None of these three give you what Ladybird is trying to give you — a non-Chromium, non-Gecko, non-WebKit engine with no corporate parent. That combination does not exist in a shippable browser today. That’s the gap Ladybird is trying to fill.

Bottom line

Ladybird is the most credible attempt in a decade to build a new web browser from scratch. Non-profit governance, clear technical architecture, real funding, serious sponsors, and a stated rule against taking code from other browsers [website][README][5]. On paper, it’s the browser a lot of people have been asking for.

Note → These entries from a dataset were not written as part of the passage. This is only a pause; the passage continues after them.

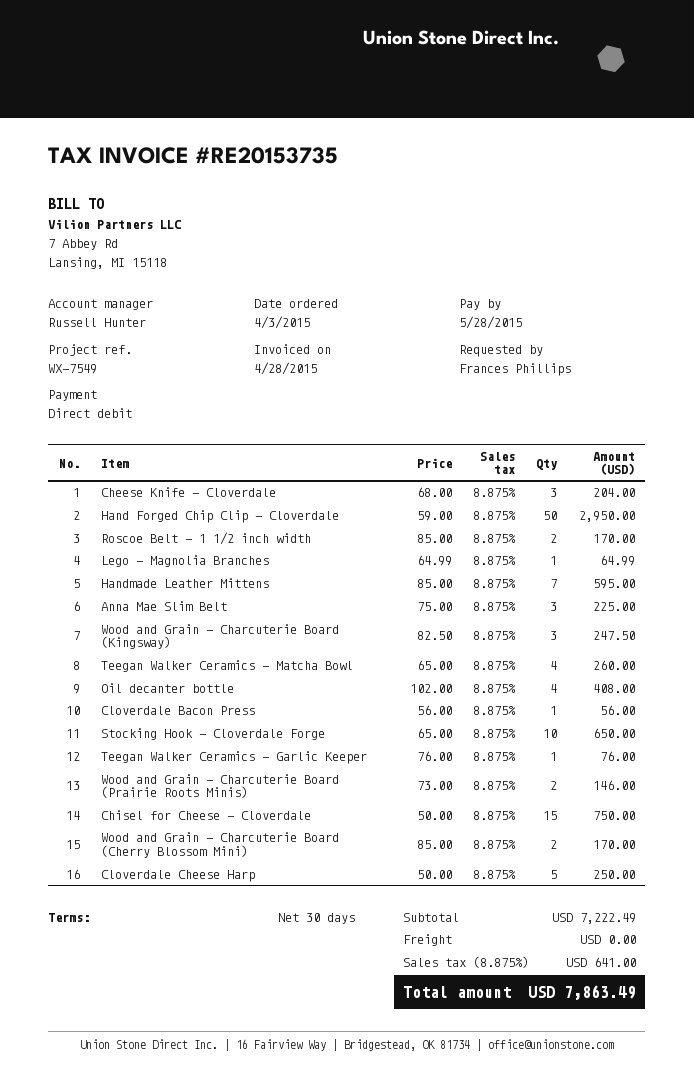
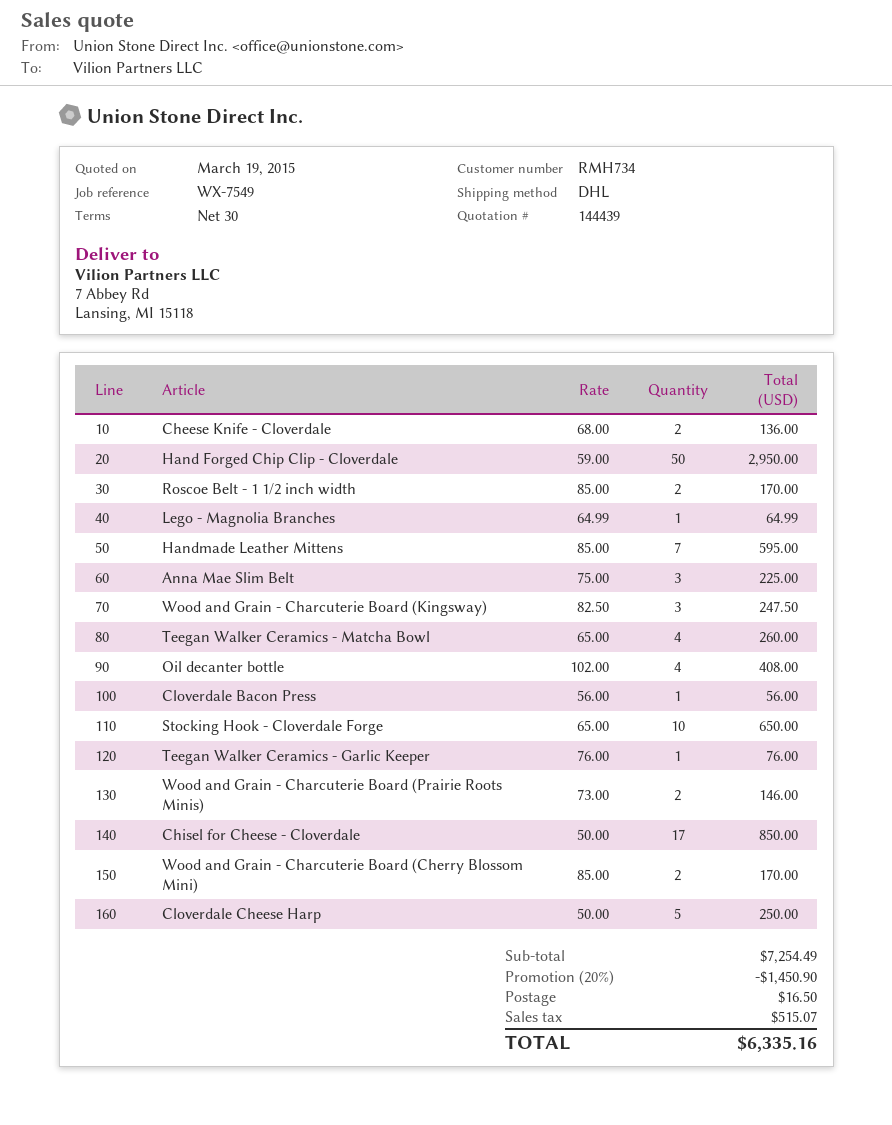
Cheese Knife - Cloverdale: 3 x 68.00 = 204.00 -> 2 x 68.00 = 136.00
Chisel for Cheese - Cloverdale: 15 x 50.00 = 750.00 -> 17 x 50.00 = 850.00
subtotal: 7222.49 -> 7254.49
discount: none -> 20% = 1450.90
shipping: 0.00 -> 16.50
tax: 641.00 -> 515.07
total: 7863.49 -> 6335.16

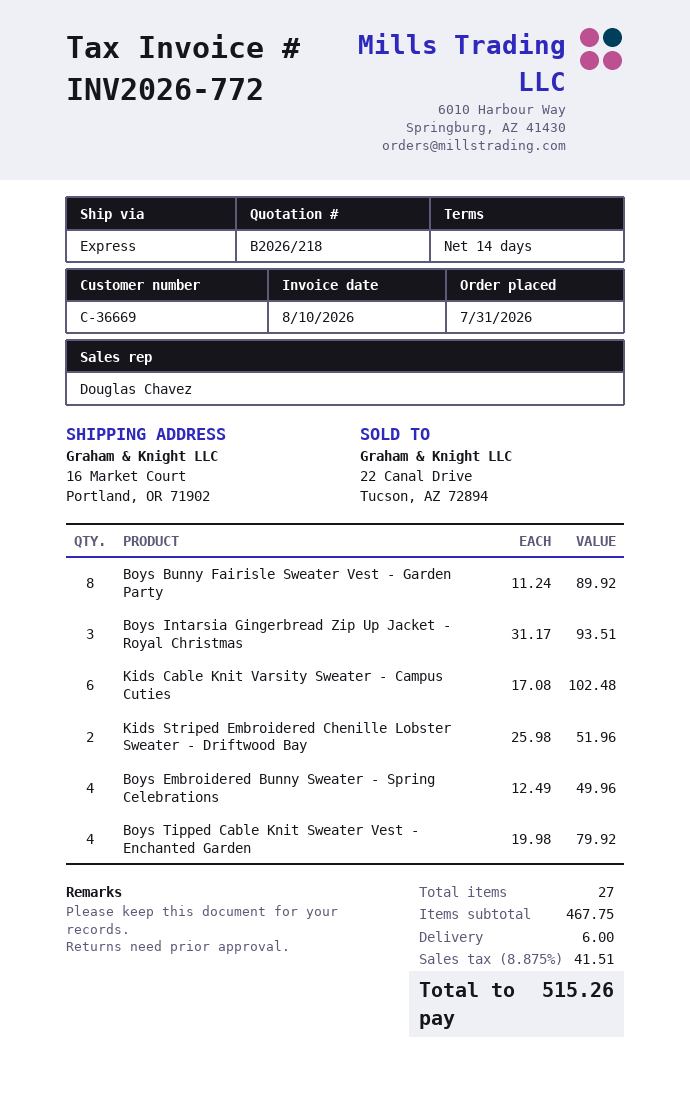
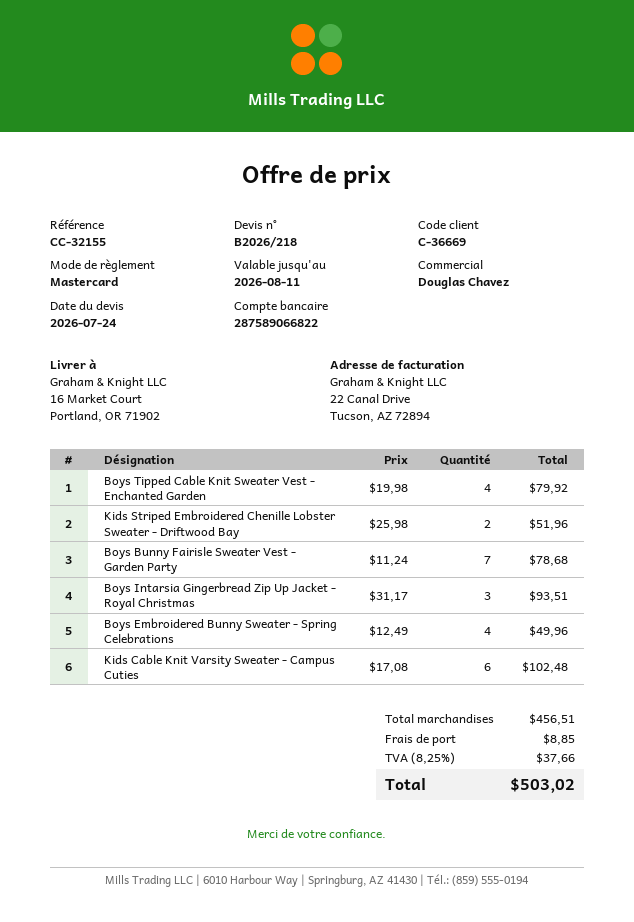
Boys Bunny Fairisle Sweater Vest - Garden Party: 8 x 11.24 = 89.92 -> 7 x 11.24 = 78.68
subtotal: 467.75 -> 456.51
shipping: 6.00 -> 8.85
tax: 8.875% = 41.51 -> 8.25% = 37.66
total: 515.26 -> 503.02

In practice, it is pre-alpha software that you cannot use for your actual work, built by a team of 8 paid engineers, targeting a developer-only alpha for Linux and macOS in 2026 [website]. A general-user release is years out.

For a non-technical founder, the right action is: bookmark the site, consider donating if the mission matters to you, and keep using Firefox, LibreWolf, or Brave in the meantime. For a developer, the right action is: try to build it, file issues, and decide whether you want to contribute.

Ladybird is not a tool you adopt. It’s a project you back. That’s a perfectly good answer — just don’t confuse it with the other thing.

Sources


Note on source coverage: The provided third-party articles [1], [2], and [3] were a holiday cottage listing, a ladybird insect house product page, and a Montessori nursery — none about the browser. This review is based on [4], [5], and primary sources only. Thin review coverage is itself an honest signal about where the project stands.